Removing repeated commas from Pandas Dataframe Column in other words I just need the text from the column with a comma separating them


I have this dataframe with the Text column

Text Cleaned Col
, , , Apples , , , Hard Work , , Apples, Hard Work
, , , , , , , , Apples , , , , , Apples
Apples , , Watermelon , , , , , , Apples, Watermelon
, , , , , , , , , , , , , , , , ,

I would like to create a column such as Cleaned Col essentially using regex.

I looked at different patterns such as this r'\s*,*([^(a-zA-Z)]*)' but I am not getting the right outcome.


Solution

  • Since your fields are comma-delimited you can use

    # If the fields CANNOT contain whitespace:
    df['Cleaned Col'] = df['Text'].str.findall(r'[^\s,]+').str.join(', ')
    
    # If the fields can contain whitespace:
    df['Cleaned Col'] = df['Text'].str.findall(r'[^\s,](?:[^,]*[^\s,])?').str.join(', ')
    

    The regex extracts all found matches and .str.join(', ') joins the resulting list items into a single string. The regex (see its demo) means:

    • [^\s,]+ - one or more chars other than whitespace and comma
    • [^\s,] - a single char other than whitespace and comma
    • (?:[^,]*[^\s,])? - an optional occurrence of any zero or more chars other than a comma and then a char other than whitespace and comma.

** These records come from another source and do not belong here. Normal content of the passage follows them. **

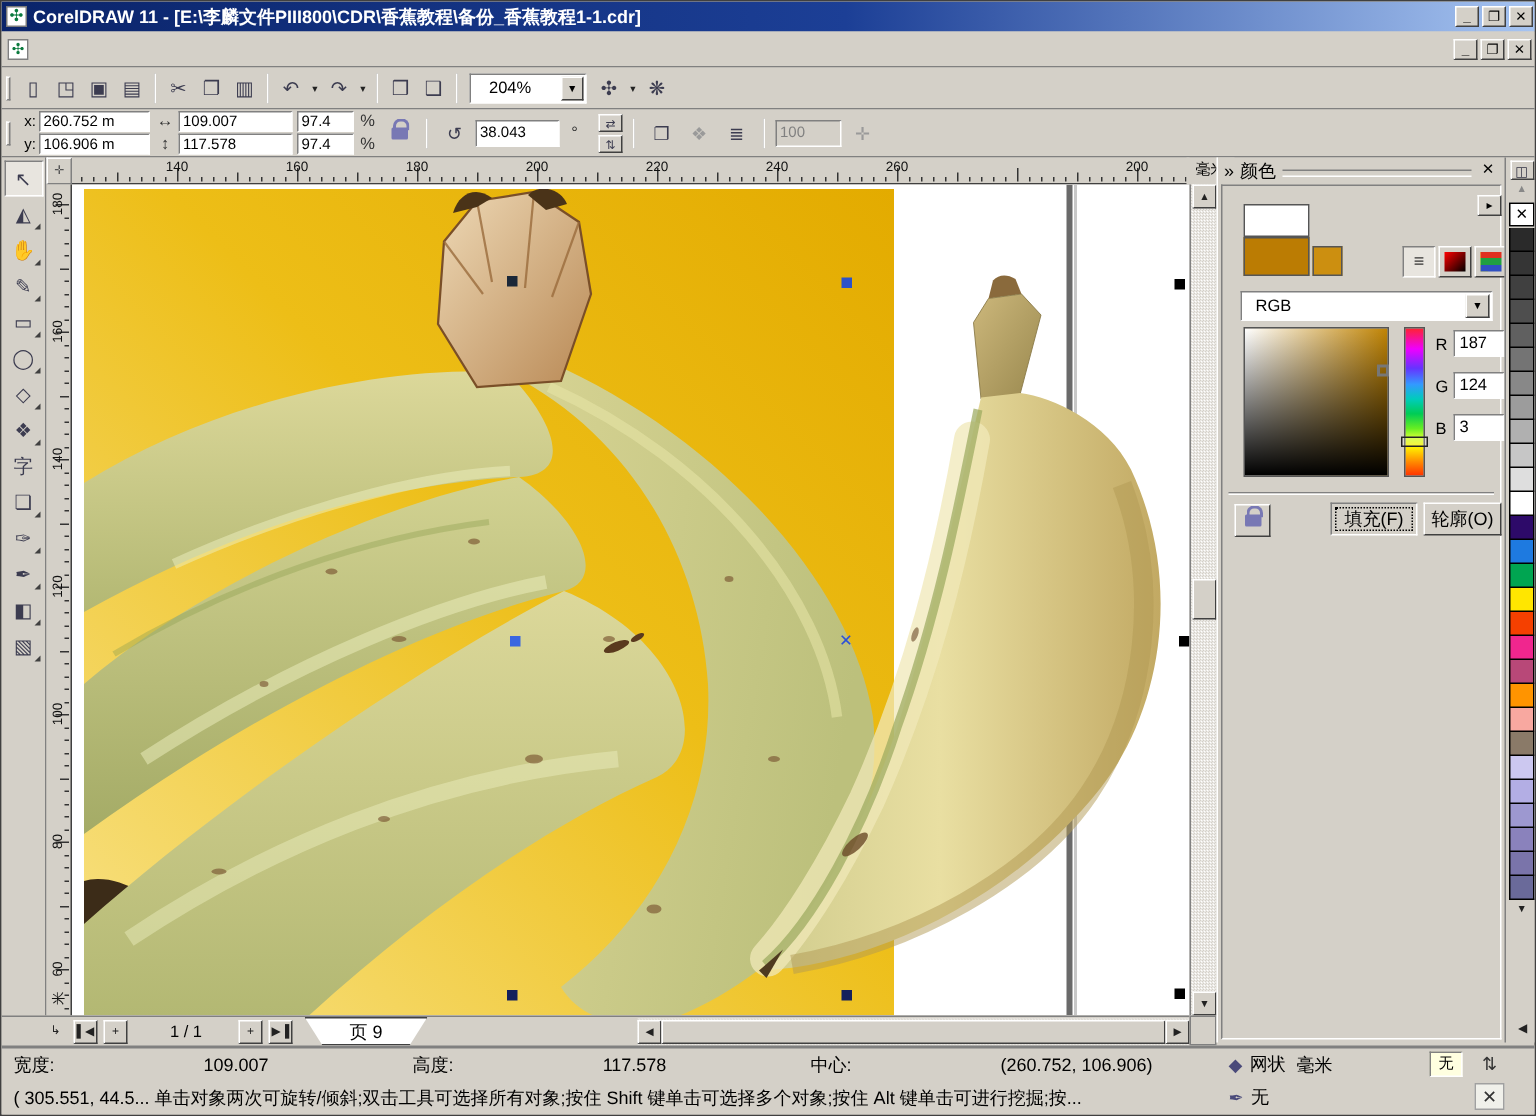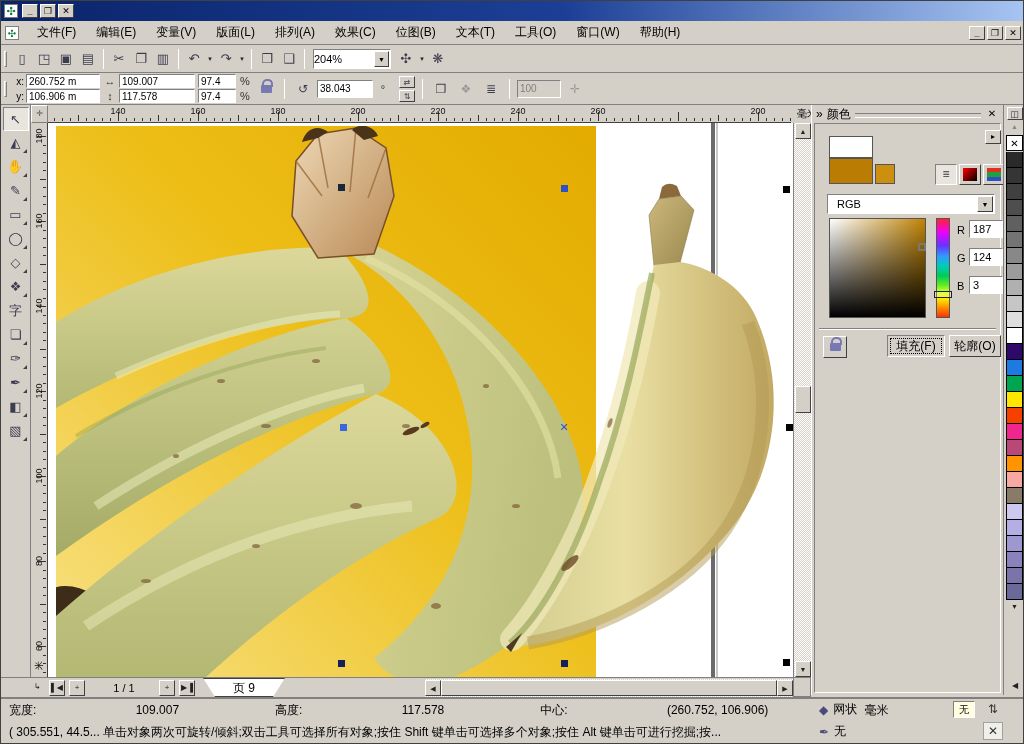--- a/index.html
+++ b/index.html
@@ -188,6 +188,7 @@
 
   <div class="titlebar">
     <span class="app-icon">✣</span>
+    <span class="title">CorelDRAW 11 - [E:\李麟文件PIII800\CDR\香蕉教程\备份_香蕉教程1-1.cdr]</span>
     <span class="winbtns">
       <span class="wbtn">_</span>
       <span class="wbtn">❐</span>

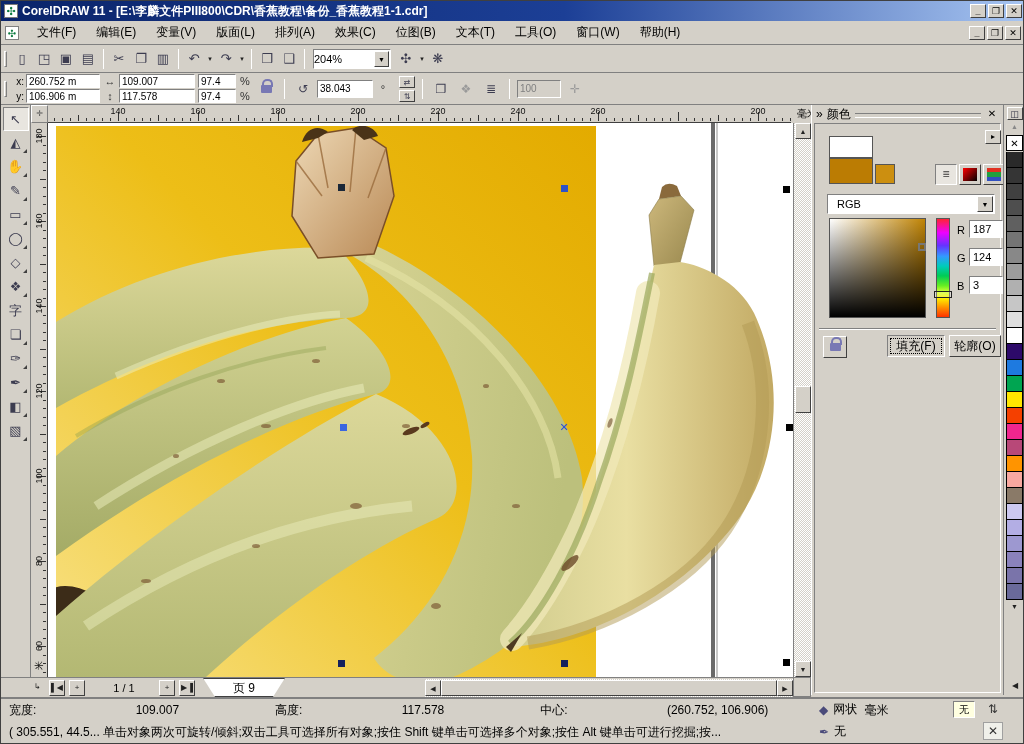--- a/index.html
+++ b/index.html
@@ -198,19 +198,6 @@
 
   <div class="menubar">
     <span class="doc-icon">✣</span>
-    <span style="display:flex;">
-        <span class="menu-item">文件(F)</span>
-        <span class="menu-item">编辑(E)</span>
-        <span class="menu-item">变量(V)</span>
-        <span class="menu-item">版面(L)</span>
-        <span class="menu-item">排列(A)</span>
-        <span class="menu-item">效果(C)</span>
-        <span class="menu-item">位图(B)</span>
-        <span class="menu-item">文本(T)</span>
-        <span class="menu-item">工具(O)</span>
-        <span class="menu-item">窗口(W)</span>
-        <span class="menu-item">帮助(H)</span>
-      </span>
     <span class="winbtns">
       <span class="wbtn">_</span>
       <span class="wbtn">❐</span>

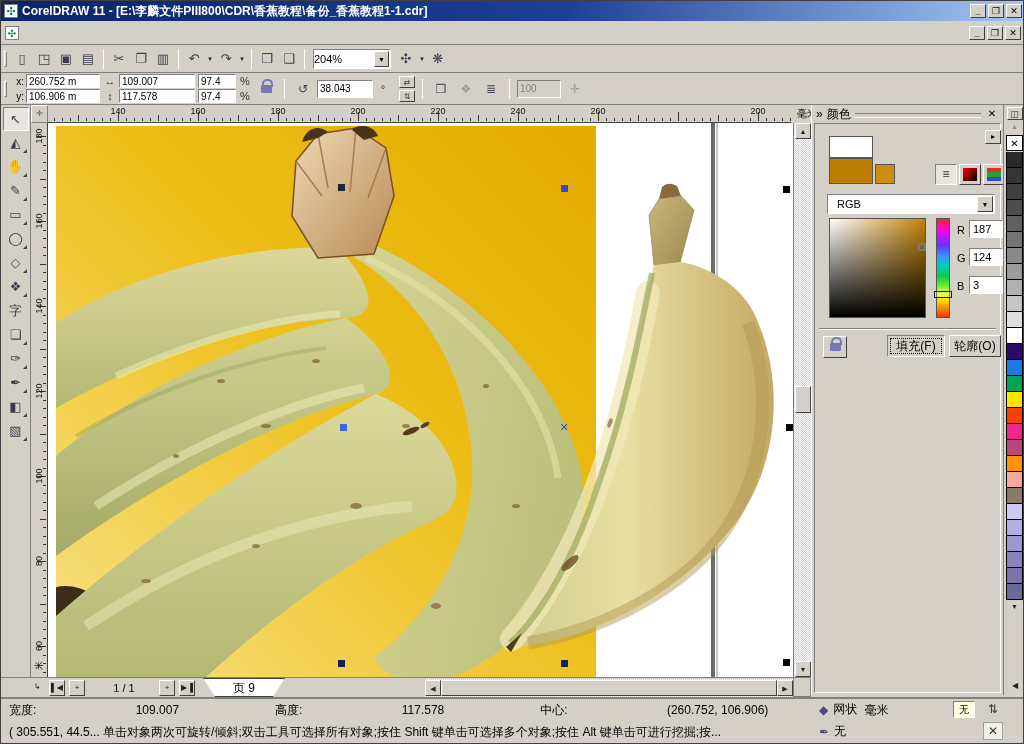--- a/index.html
+++ b/index.html
@@ -35,7 +35,7 @@
   .tsep { width:1px; height:20px; background:#808080; border-right:1px solid #fff; margin:0 4px; }
   .combo { display:flex; align-items:center; width:78px; height:20px; background:#fff; border:1px solid;
     border-color:#808080 #fff #fff #808080; margin:0 4px; }
-  .combo .val { flex:1; padding-left:0; font-size:11px; }
+  .combo .val { flex:1; padding-left:12px; font-size:11px; }
   .combo .arr { width:15px; height:16px; background:#d4d0c8; border:1px solid; border-color:#fff #404040 #404040 #fff;
     font-size:7px; text-align:center; line-height:15px; margin-right:1px; }
 

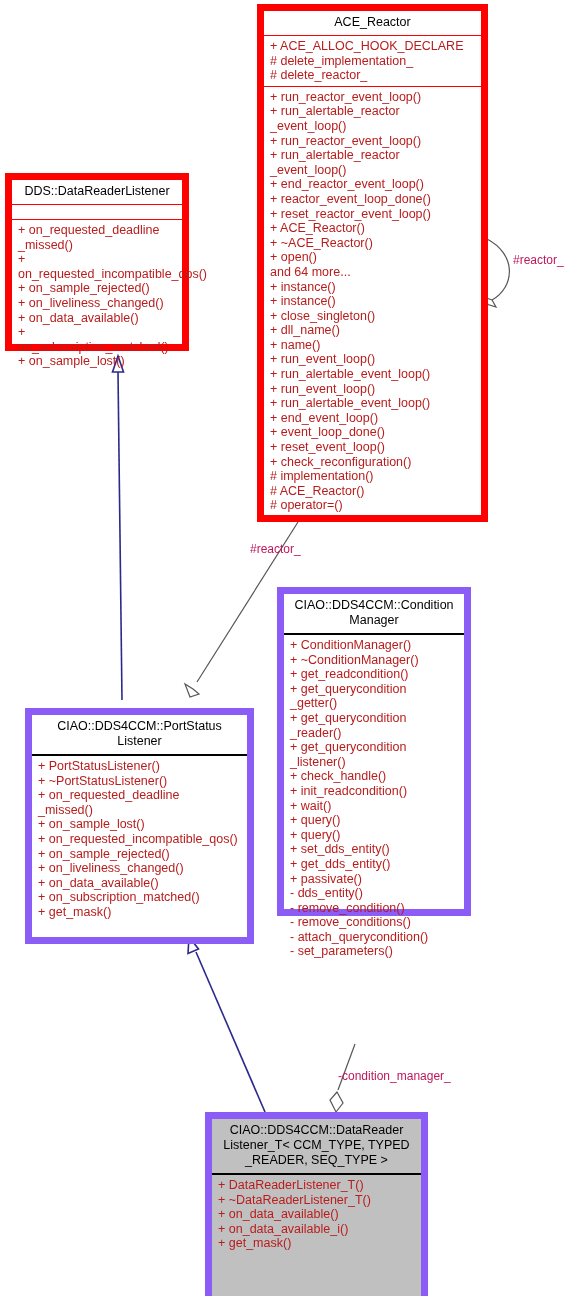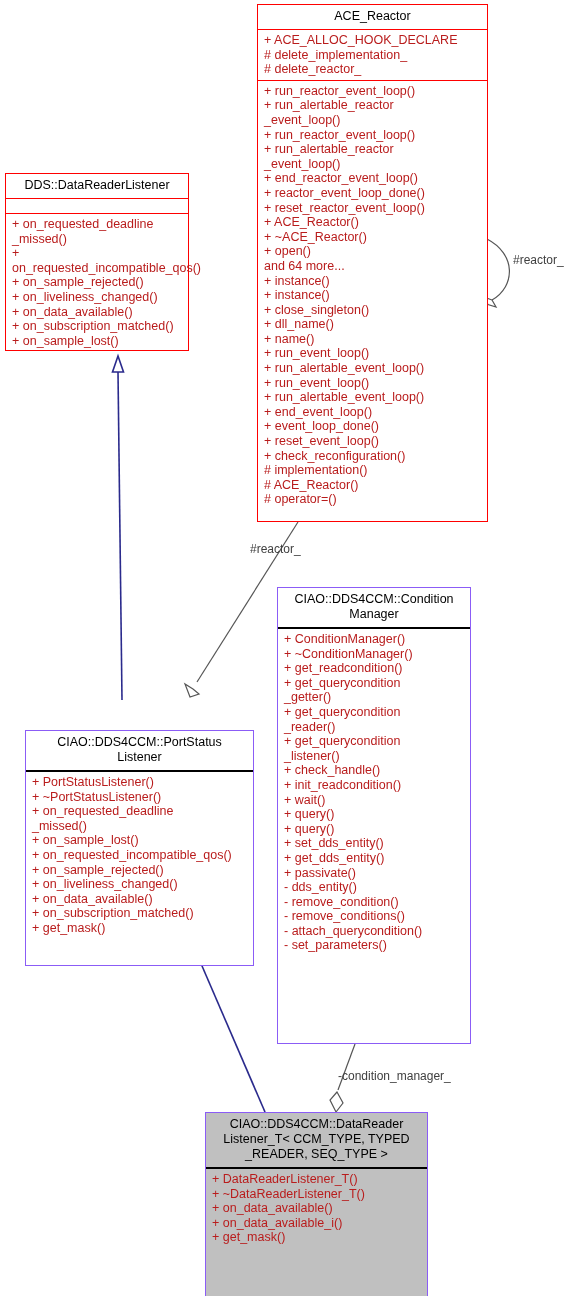--- a/index.html
+++ b/index.html
@@ -28,7 +28,7 @@
   .uml-box {
     position: absolute;
     box-sizing: border-box;
-    border: 1px solid #8b5cf6;
+    border: 7px solid #8b5cf6;
     background: #ffffff;
   }
   .uml-box.red {

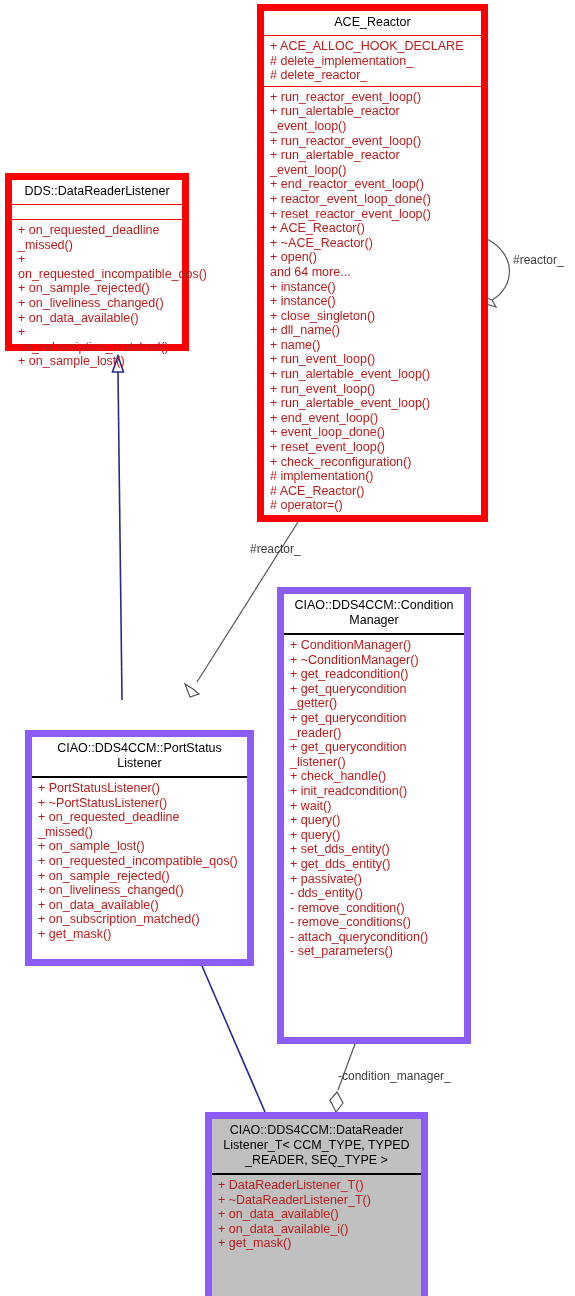--- a/index.html
+++ b/index.html
@@ -69,7 +69,7 @@
     position: absolute;
     font-size: 12px;
     line-height: 14px;
-    color: #404040;
+    color: #be185d;
     white-space: nowrap;
   }
 </style>

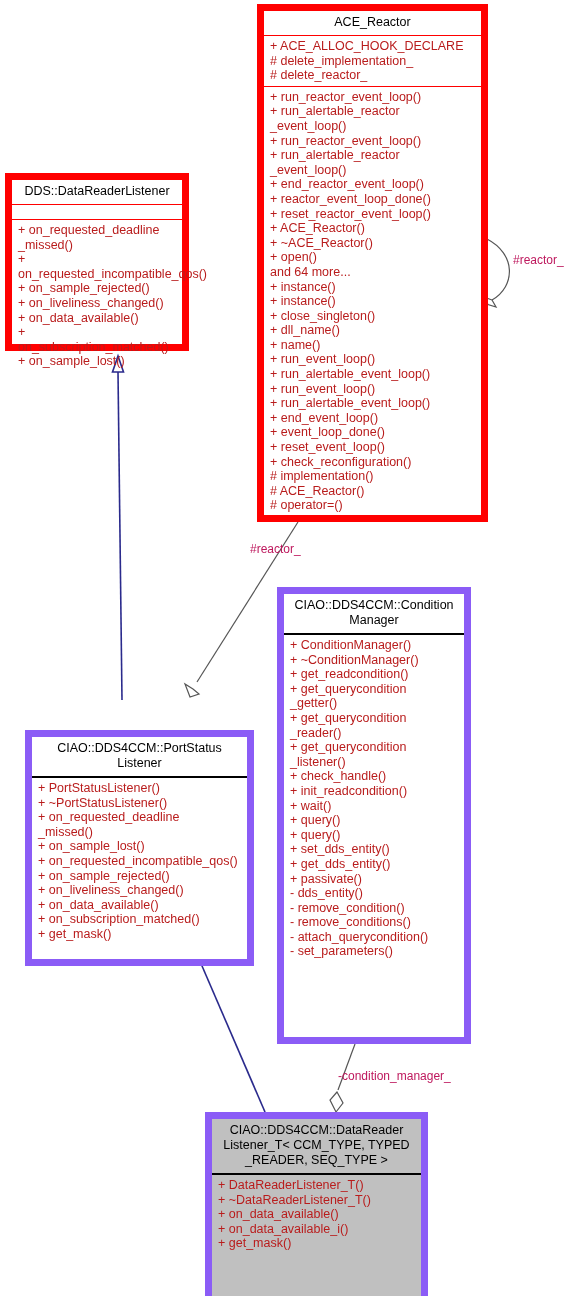--- a/index.html
+++ b/index.html
@@ -177,7 +177,7 @@
 + get_mask()</div>
   </div>
 
-  <div class="uml-box" style="left:277px; top:587px; width:194px; height:457px;">
+  <div class="uml-box" style="left:277px; top:587px; width:194px; height:329px;">
     <div class="uml-title">CIAO::DDS4CCM::Condition
 Manager</div>
     <div class="uml-sep"></div>

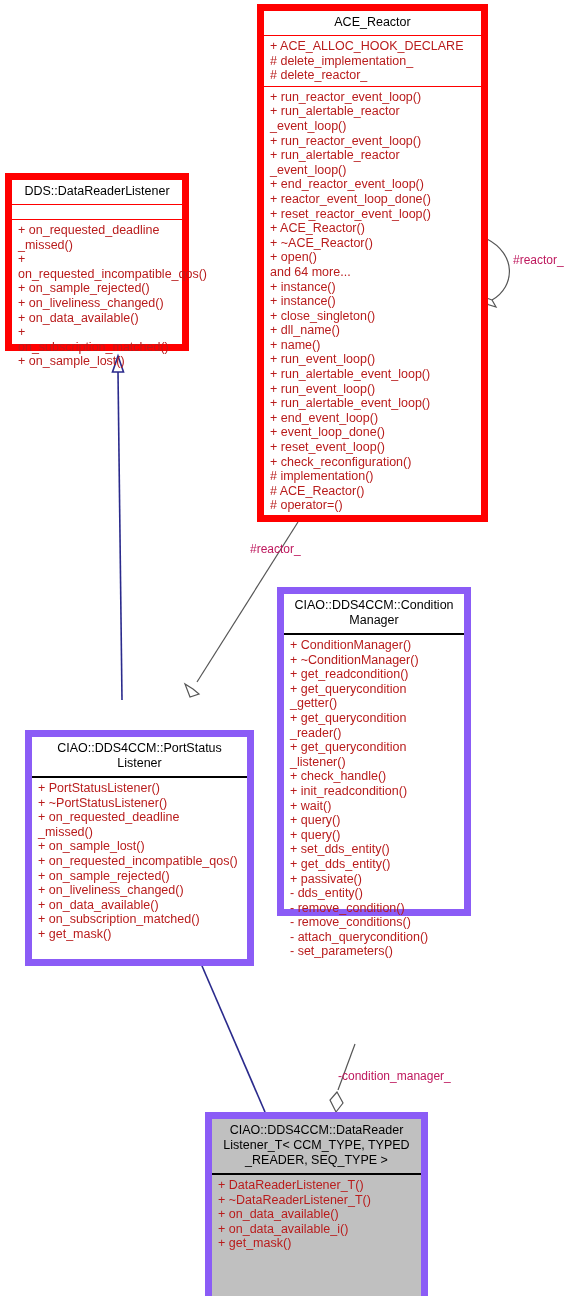--- a/index.html
+++ b/index.html
@@ -159,7 +159,7 @@
 + on_sample_lost()</div>
   </div>
 
-  <div class="uml-box" style="left:25px; top:730px; width:229px; height:236px;">
+  <div class="uml-box" style="left:25px; top:708px; width:229px; height:236px;">
     <div class="uml-title">CIAO::DDS4CCM::PortStatus
 Listener</div>
     <div class="uml-sep"></div>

    If you have your commas padded with spaces and you really want to use Series.str.replace, you could use

    df['Cleaned Col'] = df['Text'].str.replace(r'^[\s,]+|[\s,]+$|(\s)*(,)[\s,]*', r'\2\1', regex=True)
    

    See this regex demo.

    Details:

    • ^[\s,]+ - one or more whitespaces or commas at the start of string
    • [\s,]+$ - one or more whitespaces or commas at the end of string
    • (\s)*(,)[\s,]* - zero or more whitespaces (the last one matched is kept in Group 1, \1), then a comma (captured into Group 2, \2) and then zero or more whitespace or comma chars.

    The replacement is Group 2 + Group 1 values.